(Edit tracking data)

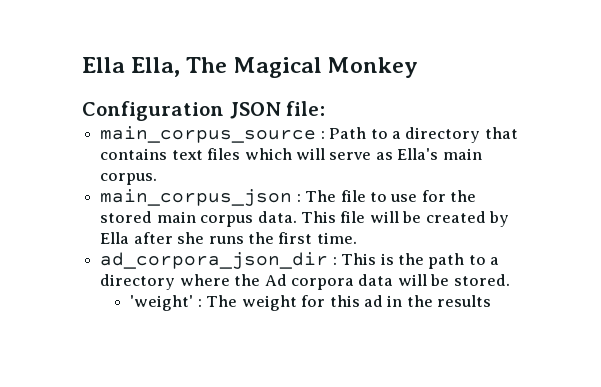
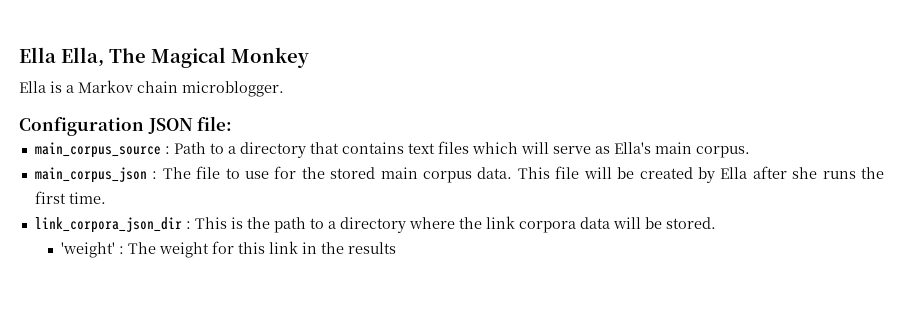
+ Ella is a Markov chain microblogger.
- ad_corpora_json_dir : This is the path to a directory where the Ad corpora data will be stored.
+ link_corpora_json_dir : This is the path to a directory where the link corpora data will be stored.
- 'weight' : The weight for this ad in the results
+ 'weight' : The weight for this link in the results

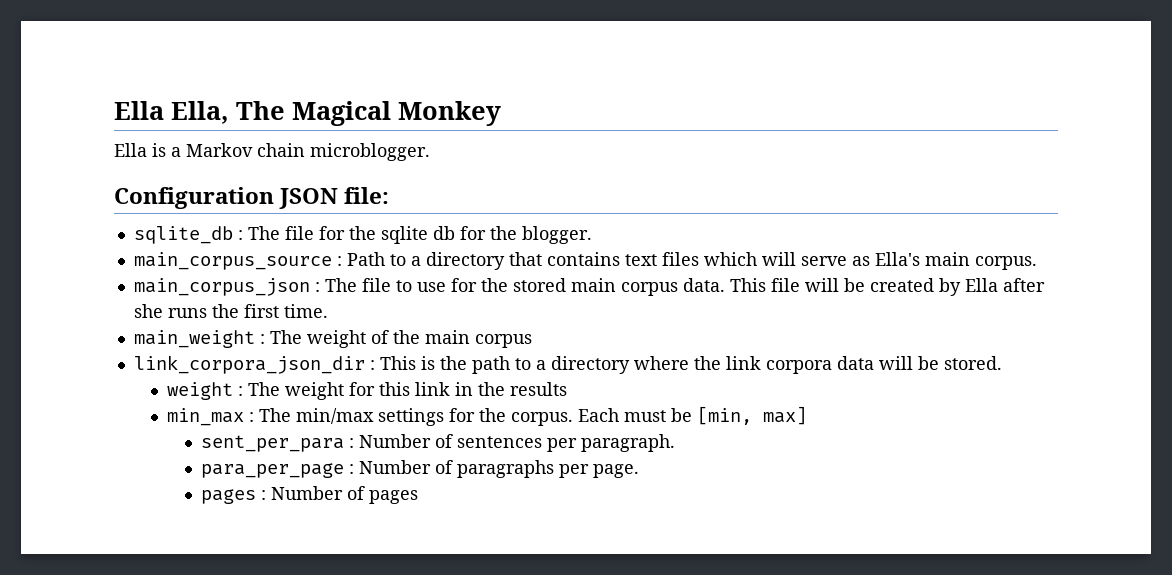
+ sqlite_db : The file for the sqlite db for the blogger.
+ main_weight : The weight of the main corpus
- 'weight' : The weight for this link in the results
+ weight : The weight for this link in the results
+ min_max : The min/max settings for the corpus. Each must be [min, max]
+ sent_per_para : Number of sentences per paragraph.
+ para_per_page : Number of paragraphs per page.
+ pages : Number of pages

_EXERCISE GOAL_: Could you transcribe every entry exactly, leaving out the pictures?

_OUTPUT_:
+ Ella is a Markov chain microblogger.
- ad_corpora_json_dir : This is the path to a directory where the Ad corpora data will be stored.
+ link_corpora_json_dir : This is the path to a directory where the link corpora data will be stored.
- 'weight' : The weight for this ad in the results
+ 'weight' : The weight for this link in the results

+ sqlite_db : The file for the sqlite db for the blogger.
+ main_weight : The weight of the main corpus
- 'weight' : The weight for this link in the results
+ weight : The weight for this link in the results
+ min_max : The min/max settings for the corpus. Each must be [min, max]
+ sent_per_para : Number of sentences per paragraph.
+ para_per_page : Number of paragraphs per page.
+ pages : Number of pages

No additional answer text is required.